これは、市議会委員会で大阪港湾局の担当者が説明したものです。市は夢洲を「国際観光拠点」にすると説明し、3期に分けて整備を行っていくと説明しました。
今回の万博跡地の整備費用については、IRと同程度の施設だと想定した上で試算を出したとしています。ただし、費用については、市の特別会計「港営事業会計」内で起債を行うとのことです。これは、カジノを含むIRに関連して、賃料などの収入を基に償還していく仕組みを取るとのことです。
大阪府・市では、カジノに関する公聴会や住民説明会で、今回の追加整備費用に関して疑問を呈する声が多く挙がっていました。こういった住民の声を問題視した大阪市議会の自民党市議団が、「IRの誘致について市民に賛否を問う住民投票」を2022年2月10日に開会する市議会に提出すると発表しています。
今回の巨額の追加費用に関して、大阪市の松井一郎市長は記者団に対して、「大阪市が持っている土地で液状化することが分かりながら知らないふりして貸せることはないでしょう。対応するのは当然だと思う」と話しています。

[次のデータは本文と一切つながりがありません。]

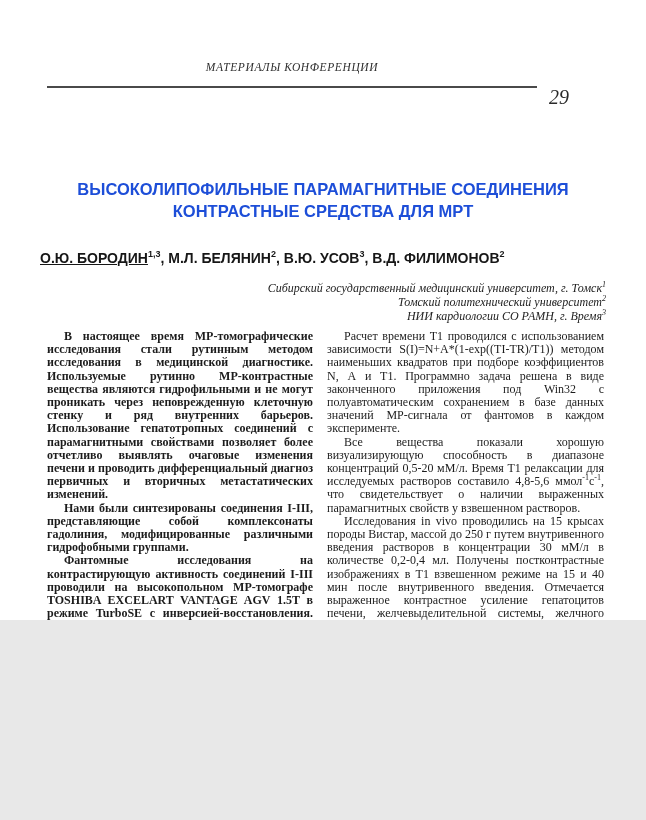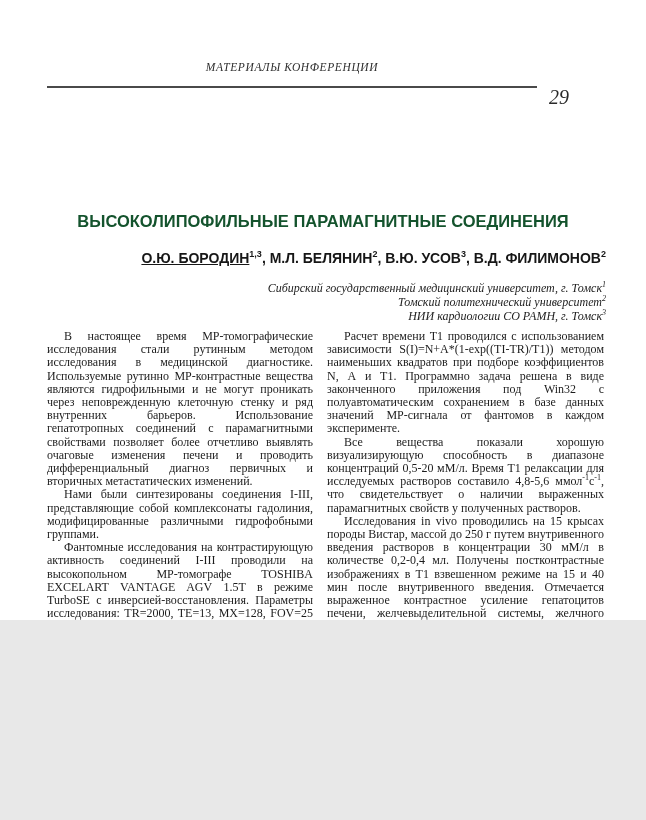--- a/index.html
+++ b/index.html
@@ -46,8 +46,7 @@
     font-weight: bold;
     font-size: 16.5px;
     line-height: 22px;
-    color: #14532d;
-    margin-top: 32px;
+    color: #1d4ed8;
   }
   .article-title .t-line { white-space: nowrap; }
   .authors-line {

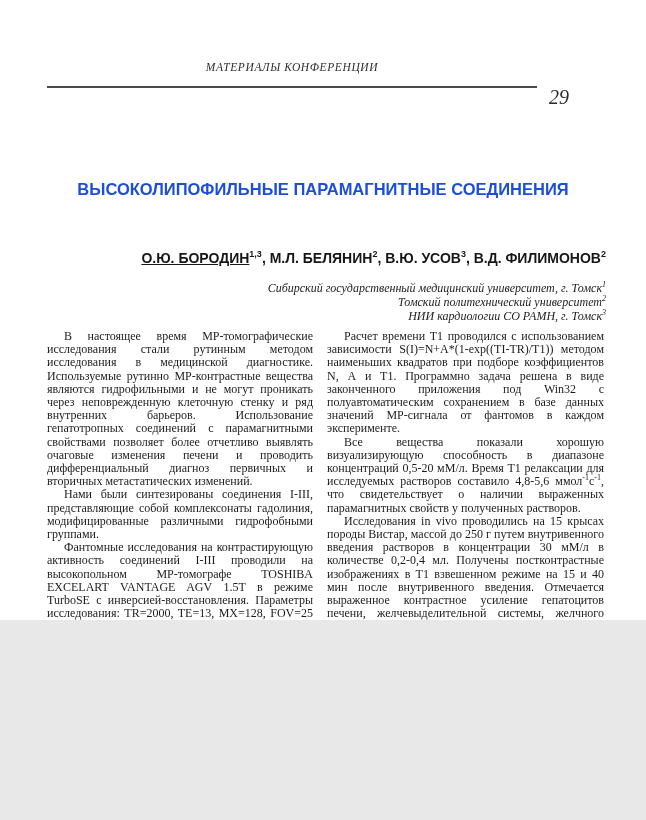--- a/index.html
+++ b/index.html
@@ -109,6 +109,7 @@
 
   <div class="article-title">
       <div class="t-line">ВЫСОКОЛИПОФИЛЬНЫЕ ПАРАМАГНИТНЫЕ СОЕДИНЕНИЯ</div>
+      <div class="t-line">КОНТРАСТНЫЕ СРЕДСТВА ДЛЯ МРТ</div>
     </div>
 
   <div class="authors-line"><span class="author-underlined">О.Ю. БОРОДИН</span><sup>1,3</sup><span>, </span><span>М.Л. БЕЛЯНИН</span><sup>2</sup><span>, </span><span>В.Ю. УСОВ</span><sup>3</sup><span>, </span><span>В.Д. ФИЛИМОНОВ</span><sup>2</sup></div>

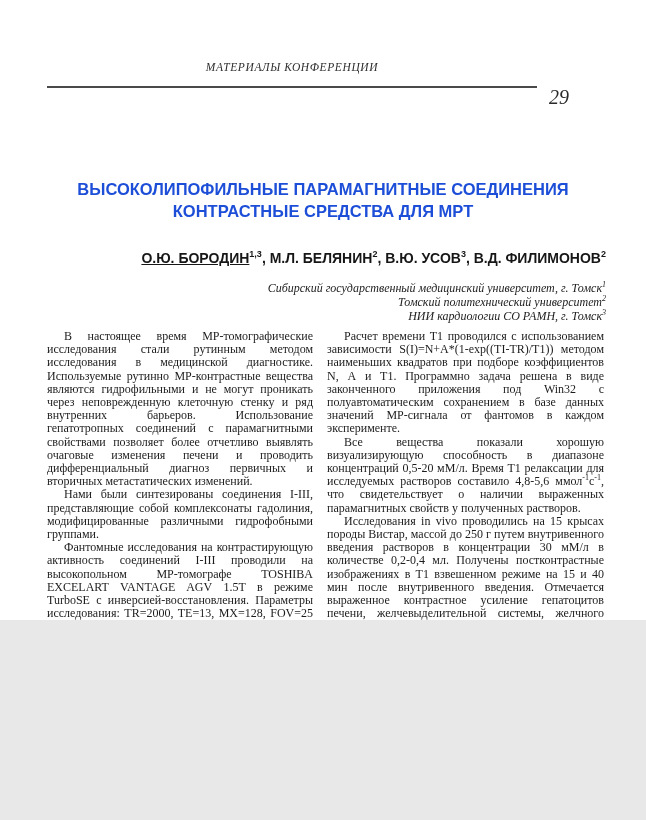--- a/index.html
+++ b/index.html
@@ -52,7 +52,7 @@
   .authors-line {
     position: absolute;
     top: 250px; left: 40px; width: 566px;
-    text-align: right;
+    text-align: left;
     font-family: "Liberation Sans", sans-serif;
     font-weight: bold;
     font-size: 14px;

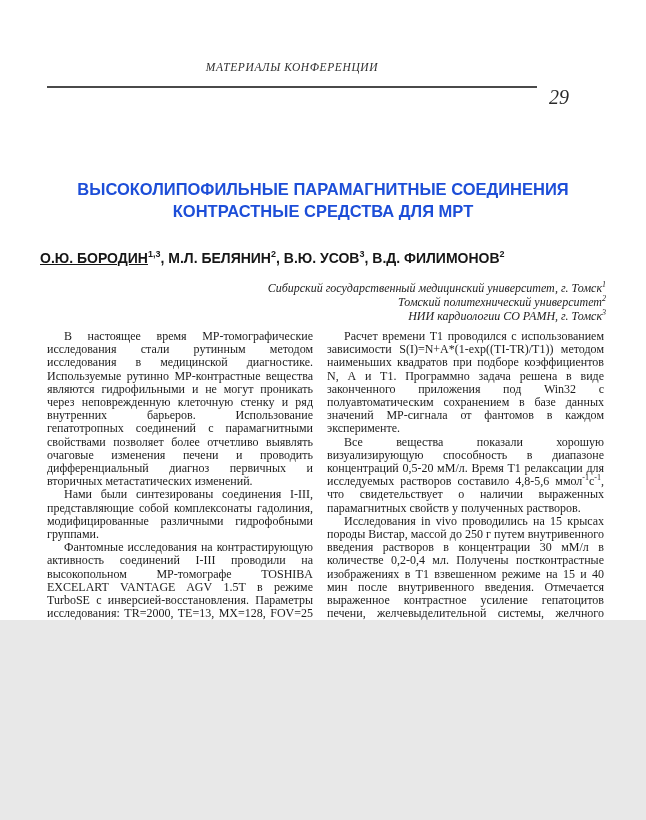--- a/index.html
+++ b/index.html
@@ -117,7 +117,7 @@
   <div class="affiliations">
     <div><span>Сибирский государственный медицинский университет, г. Томск</span><sup>1</sup></div>
     <div><span>Томский политехнический университет</span><sup>2</sup></div>
-    <div><span>НИИ кардиологии СО РАМН, г. Томск</span><sup>3</sup></div>
+    <div><span>НИИ кардиологии СО РАМН, г. Время</span><sup>3</sup></div>
   </div>
 
   <div class="columns">

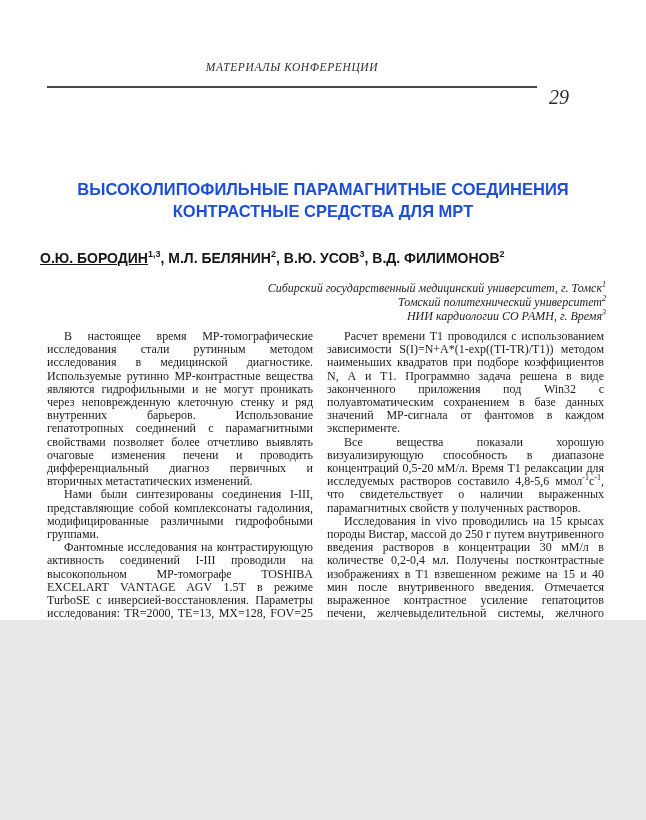--- a/index.html
+++ b/index.html
@@ -84,7 +84,7 @@
     text-align: justify;
     color: #1c1c1c;
   }
-  .col-left  { width: 266px; }
+  .col-left  { width: 266px; font-weight: bold; }
   .col-right { width: 277px; }
   .col p { margin: 0; text-indent: 17px; }
   .col sup { font-size: 8px; line-height: 0; }

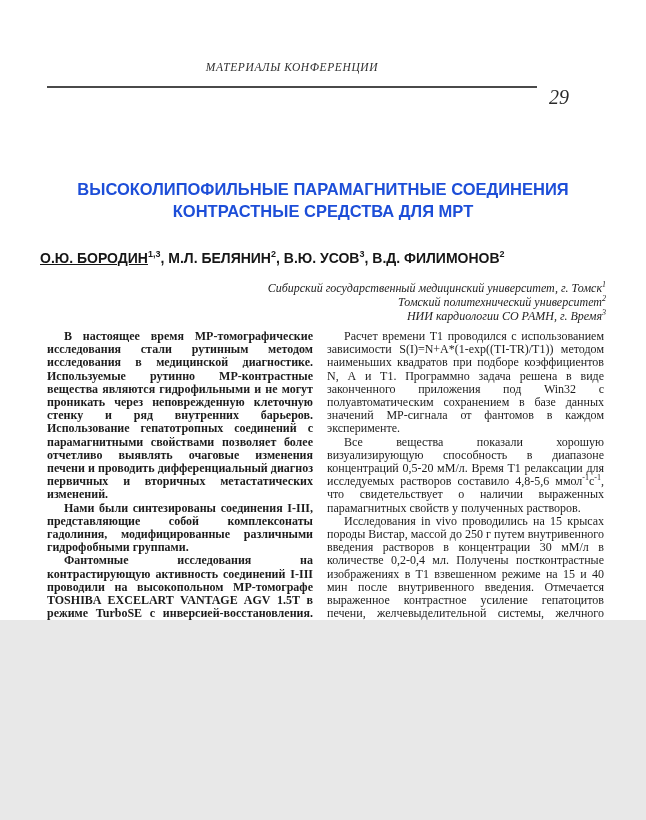--- a/index.html
+++ b/index.html
@@ -128,7 +128,7 @@
     </div>
     <div class="col col-right">
       <p>Расчет времени Т1 проводился с использованием зависимости S(I)=N+A*(1-exp((TI-TR)/Т1)) методом наименьших квадратов при подборе коэффициентов N, А и Т1. Программно задача решена в виде законченного приложения под Win32 с полуавтоматическим сохранением в базе данных значений МР-сигнала от фантомов в каждом эксперименте.</p>
-      <p><span>Все вещества показали хорошую визуализирующую способность в диапазоне концентраций 0,5-20 мМ/л. Время Т1 релаксации для исследуемых растворов составило 4,8-5,6 ммол</span><sup>-1</sup><span>с</span><sup>-1</sup><span>, что свидетельствует о наличии выраженных парамагнитных свойств у полученных растворов.</span></p>
+      <p><span>Все вещества показали хорошую визуализирующую способность в диапазоне концентраций 0,5-20 мМ/л. Время Т1 релаксации для исследуемых растворов составило 4,8-5,6 ммол</span><sup>-1</sup><span>с</span><sup>-1</sup><span>, что свидетельствует о наличии выраженных парамагнитных свойств у взвешенном растворов.</span></p>
       <p>Исследования in vivo проводились на 15 крысах породы Вистар, массой до 250 г путем внутривенного введения растворов в концентрации 30 мМ/л в количестве 0,2-0,4 мл. Получены постконтрастные изображениях в Т1 взвешенном режиме на 15 и 40 мин после внутривенного введения. Отмечается выраженное контрастное усиление гепатоцитов печени, желчевыделительной системы, желчного пузыря и желчевыводящих протоков.</p>
     </div>
   </div>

大阪では、カジノを含むIRの開業時期を2029年度に設定をしています。資金面については、「大阪IR株式会社(予定)」を設立予定で、大阪に縁の深いパナソニックやJR西日本などが出資をすると言われています。 資金面では、同じくカジノを含むIR誘致を目指す和歌山県と長崎県よりも一歩リードしていた大阪だけに、今回の夢洲の整備に関する問題はどう決着をつけるのか、注目が集まります。